Data for review:
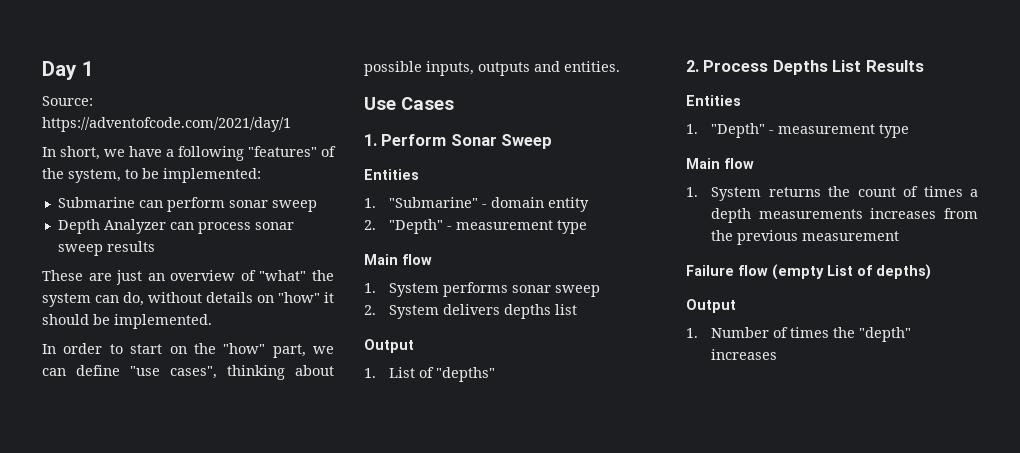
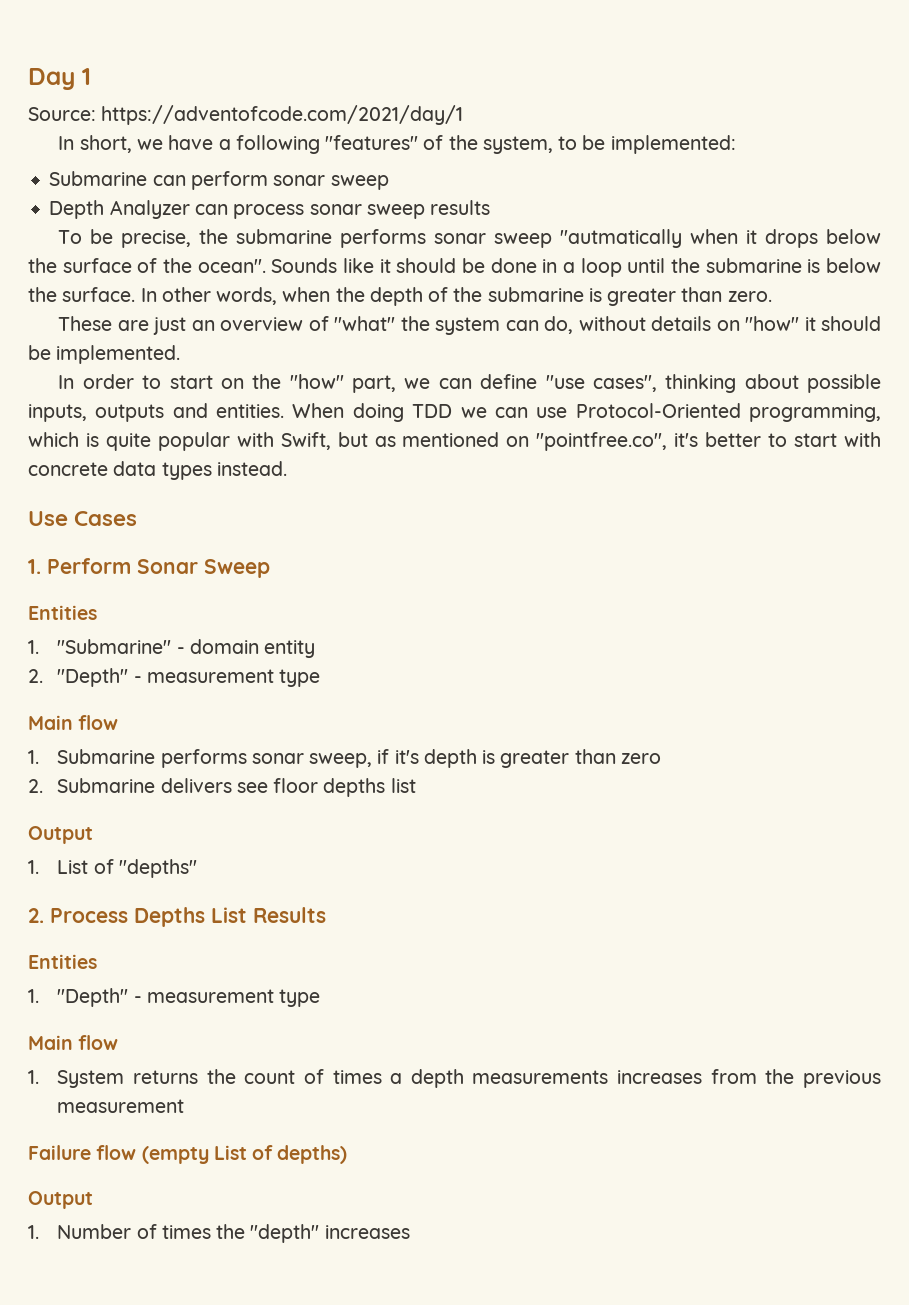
+ To be precise, the submarine performs sonar sweep "autmatically when it drops below the surface of the ocean". Sounds like it should be done in a loop until the submarine is below the surface. In other words, when the depth of the submarine is greater than zero.
+ When doing TDD we can use Protocol-Oriented programming, which is quite popular with Swift, but as mentioned on "pointfree.co", it's better to start with concrete data types instead.
- 1. System performs sonar sweep
- 2. System delivers depths list
+ 1. Submarine performs sonar sweep, if it's depth is greater than zero
+ 2. Submarine delivers see floor depths list

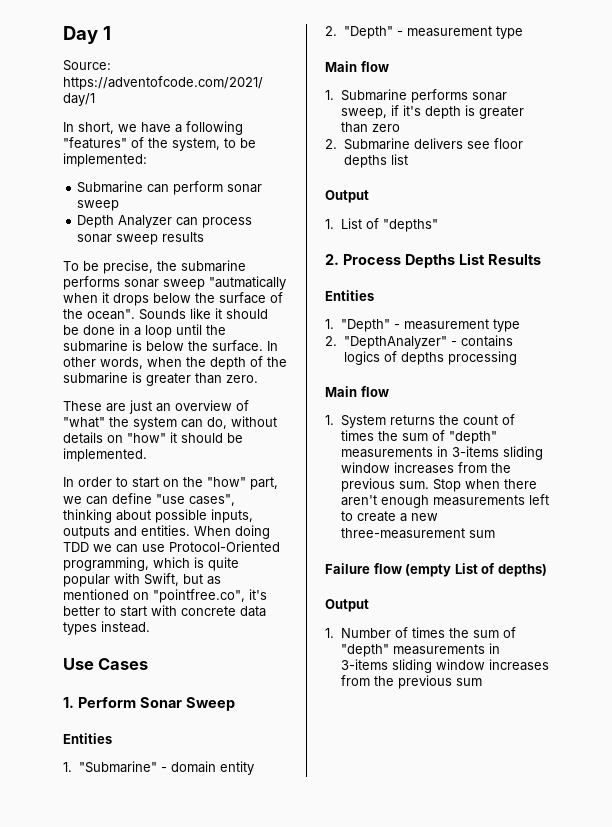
+ 2. "DepthAnalyzer" - contains logics of depths processing
- 1. System returns the count of times a depth measurements increases from the previous measurement
+ 1. System returns the count of times the sum of "depth" measurements in 3-items sliding window increases from the previous sum. Stop when there aren't enough measurements left to create a new three-measurement sum
- 1. Number of times the "depth" increases
+ 1. Number of times the sum of "depth" measurements in 3-items sliding window increases from the previous sum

Problem:
Copy out every line of the data that includes "increases".

Task solution:
- 1. System returns the count of times a depth measurements increases from the previous measurement
+ 1. System returns the count of times the sum of "depth" measurements in 3-items sliding window increases from the previous sum. Stop when there aren't enough measurements left to create a new three-measurement sum
- 1. Number of times the "depth" increases
+ 1. Number of times the sum of "depth" measurements in 3-items sliding window increases from the previous sum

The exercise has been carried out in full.